INSTRUCTIONS TO FOLLOW: Look through the entries below for the string "letter", and copy each line where it is found.

Web page edit records:
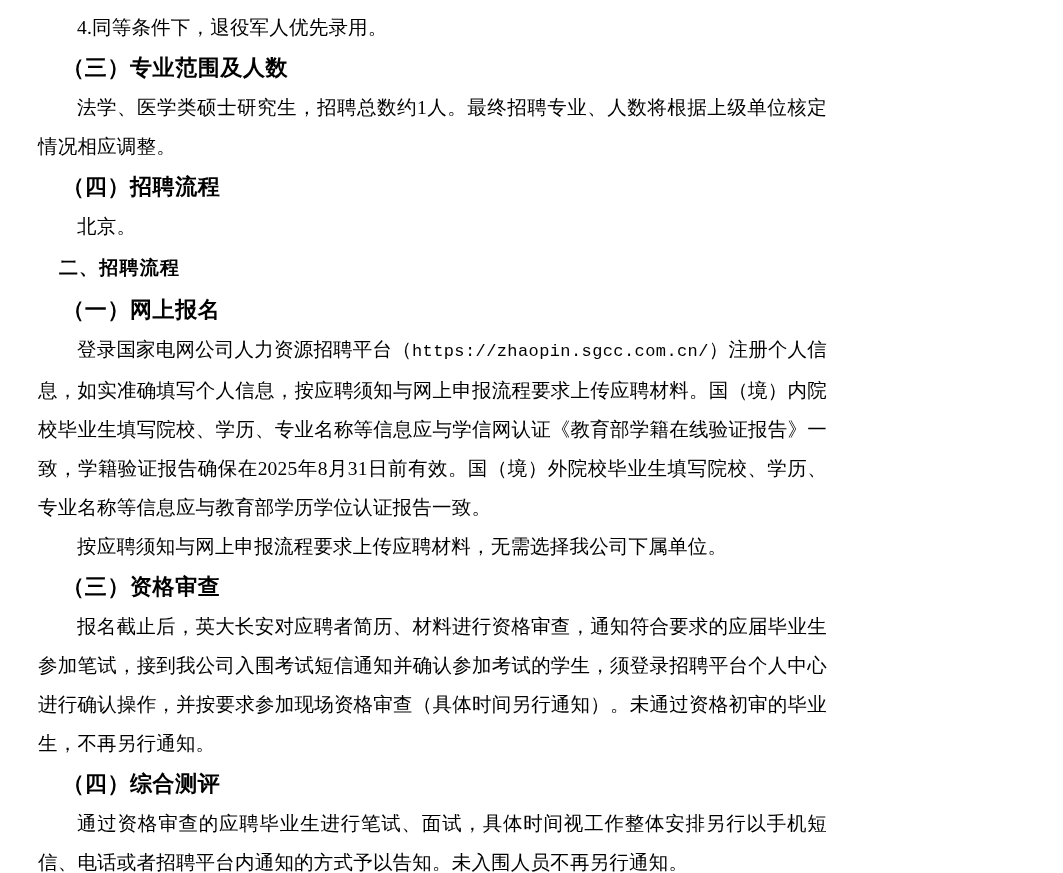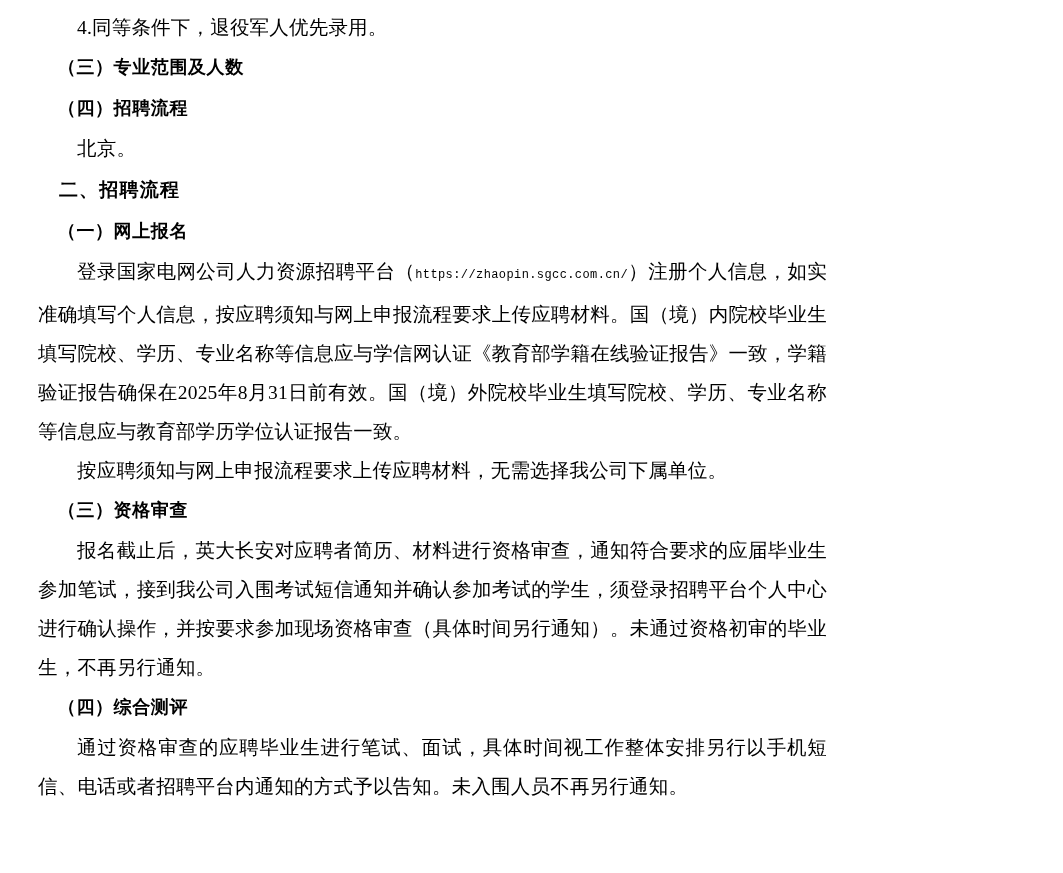--- a/index.html
+++ b/index.html
@@ -45,7 +45,7 @@
   .heading-2 {
     font-family: "Liberation Serif", "DejaVu Serif", serif;
     font-weight: bold;
-    font-size: 18px;
+    font-size: 22px;
     line-height: 41px;
     letter-spacing: 0.6px;
     margin: 0;

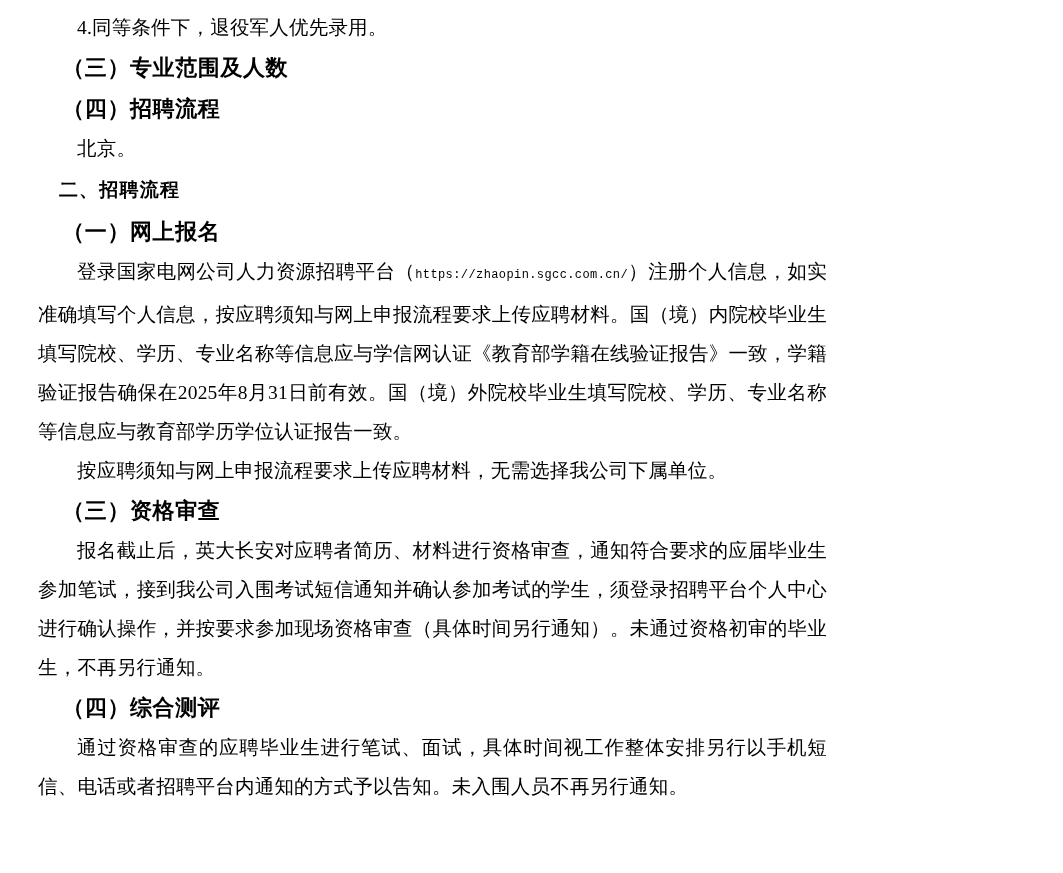--- a/index.html
+++ b/index.html
@@ -67,6 +67,7 @@
 
   <p class="heading-2">（三）专业范围及人数</p>
 
+  <p class="para indent">法学、医学类硕士研究生，招聘总数约1人。最终招聘专业、人数将根据上级单位核定情况相应调整。</p>
 
   <p class="heading-2">（四）招聘流程</p>
 

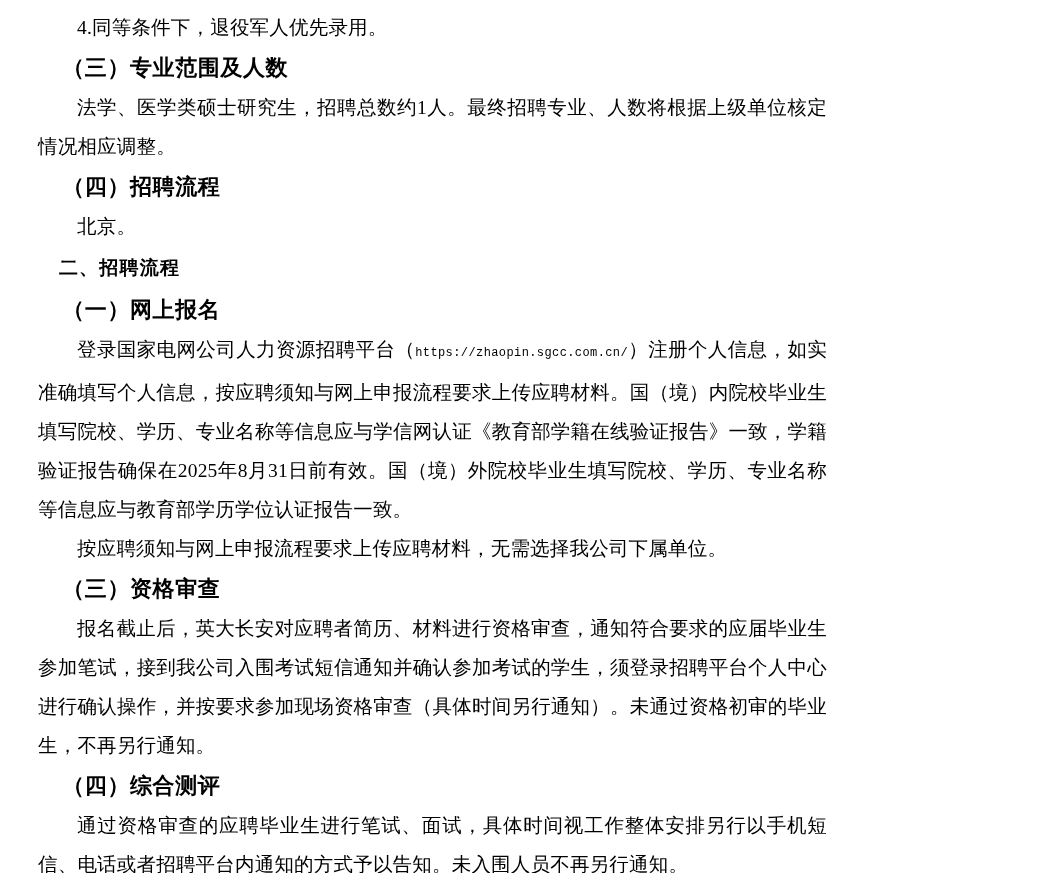--- a/index.html
+++ b/index.html
@@ -53,7 +53,7 @@
   }
   .url {
     font-family: "Liberation Mono", "DejaVu Sans Mono", monospace;
-    font-size: 12px;
+    font-size: 17px;
     letter-spacing: 0.4px;
     margin-top: 31px;
   }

TASK OUTPUT:
     letter-spacing: 0.6px;
     letter-spacing: 0.4px;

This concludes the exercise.